## What you have to do:
Only the lines from the line containing "[864,1348,964,1367] [718,1373,829,1392] editing" to the end of the material belong in the copy; set them down exactly, without pictures.

━━━━

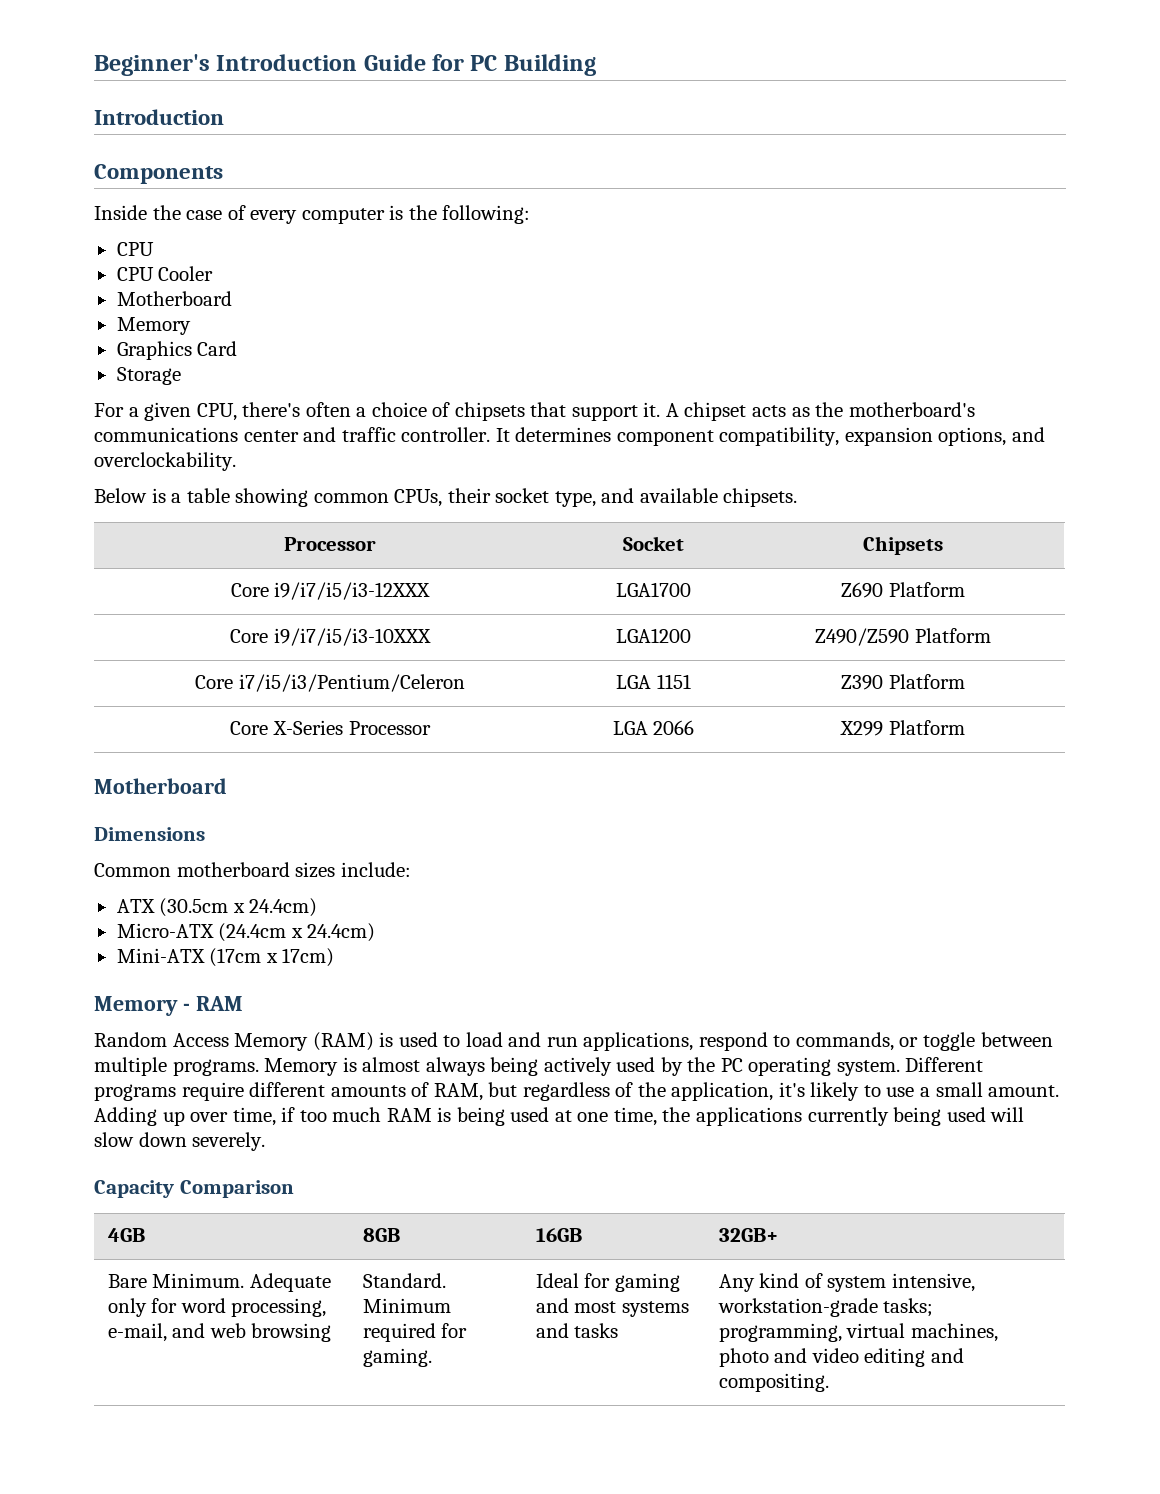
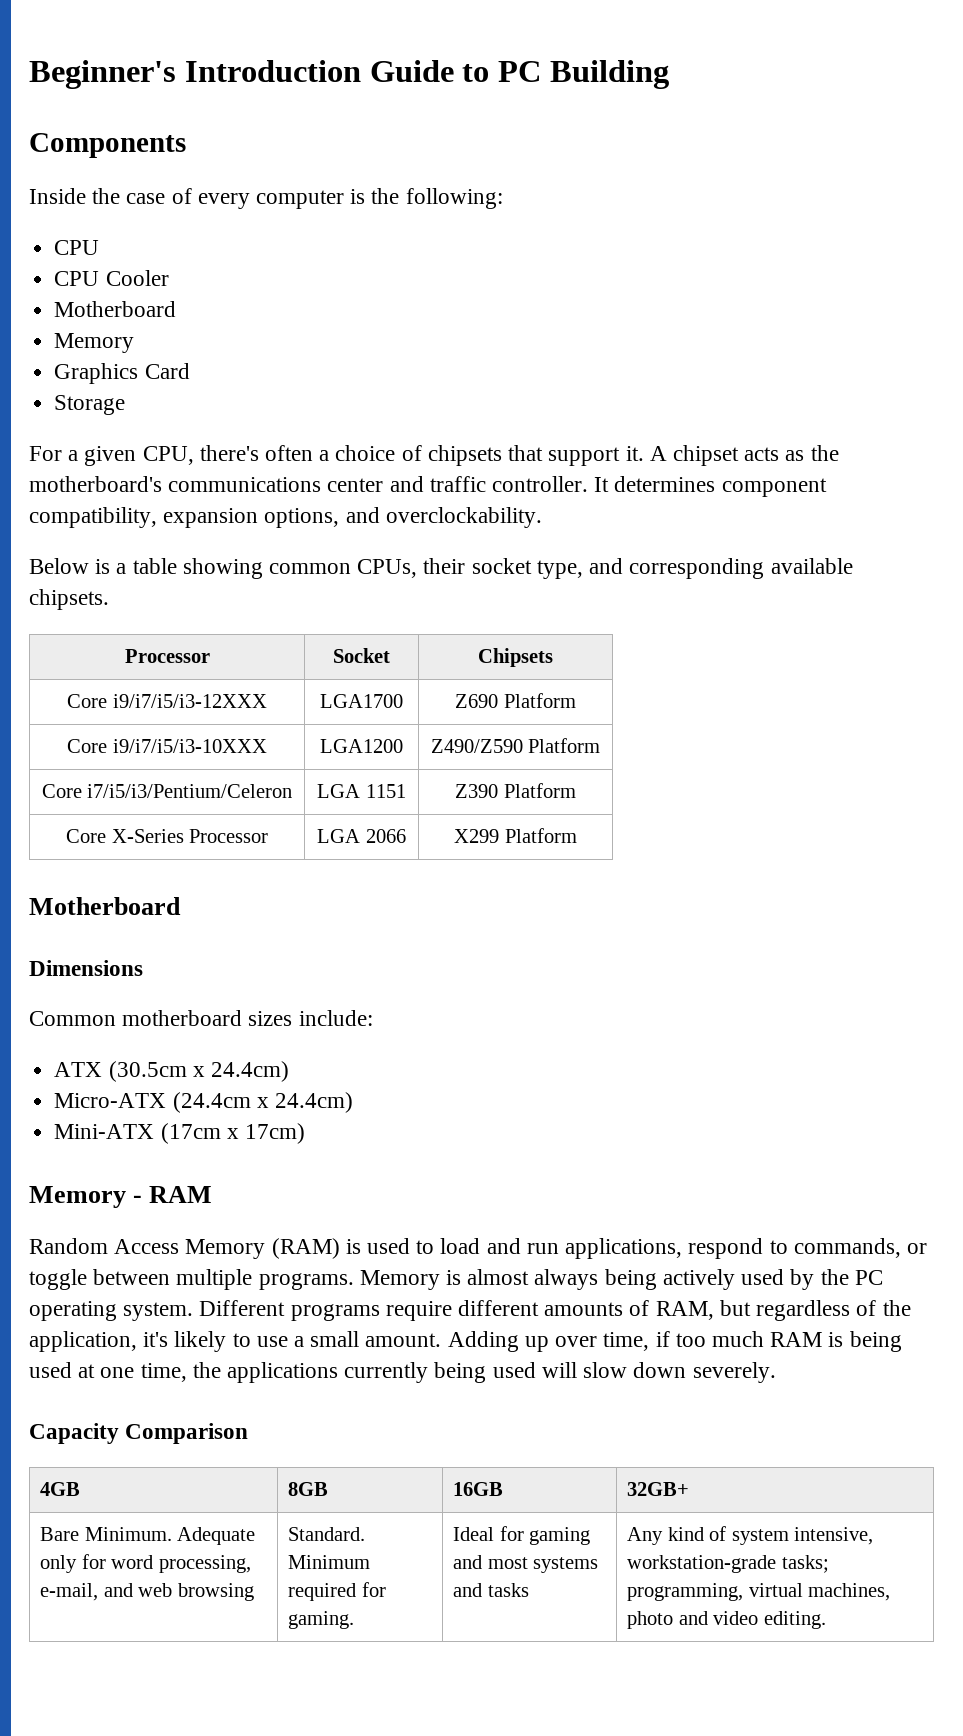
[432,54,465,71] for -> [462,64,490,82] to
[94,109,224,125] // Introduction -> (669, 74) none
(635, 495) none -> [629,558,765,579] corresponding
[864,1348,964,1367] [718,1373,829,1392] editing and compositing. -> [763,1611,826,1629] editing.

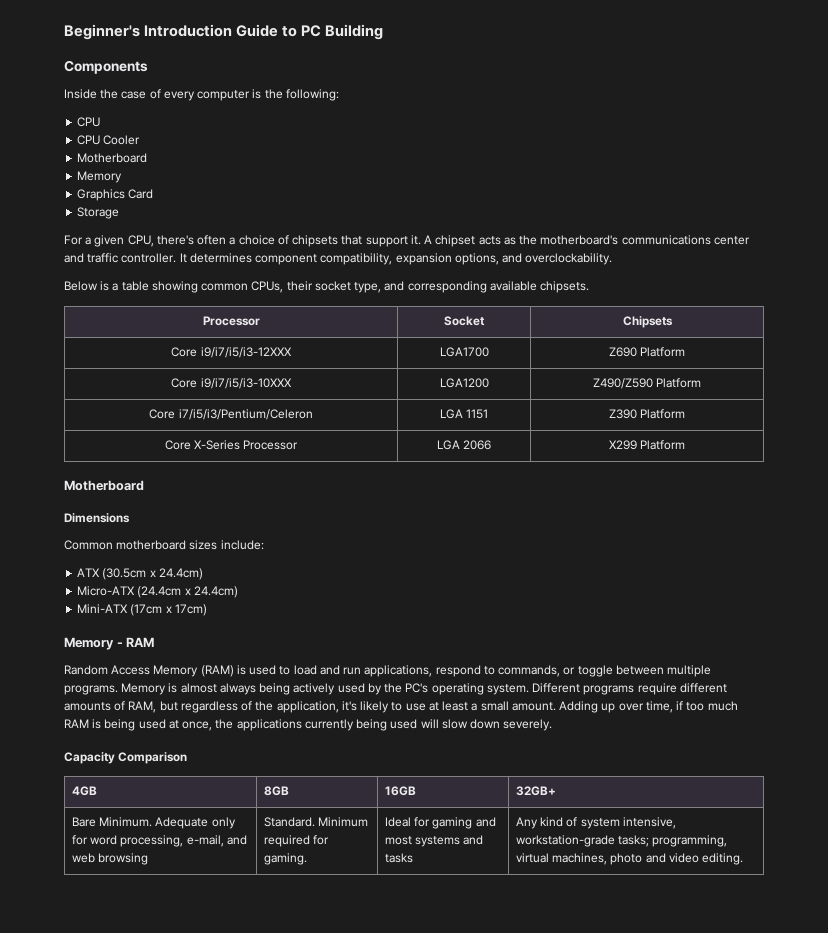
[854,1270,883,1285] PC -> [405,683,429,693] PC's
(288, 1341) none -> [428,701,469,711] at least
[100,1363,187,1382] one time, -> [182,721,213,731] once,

━━━━

## Problem solution:
[864,1348,964,1367] [718,1373,829,1392] editing and compositing. -> [763,1611,826,1629] editing.

[854,1270,883,1285] PC -> [405,683,429,693] PC's
(288, 1341) none -> [428,701,469,711] at least
[100,1363,187,1382] one time, -> [182,721,213,731] once,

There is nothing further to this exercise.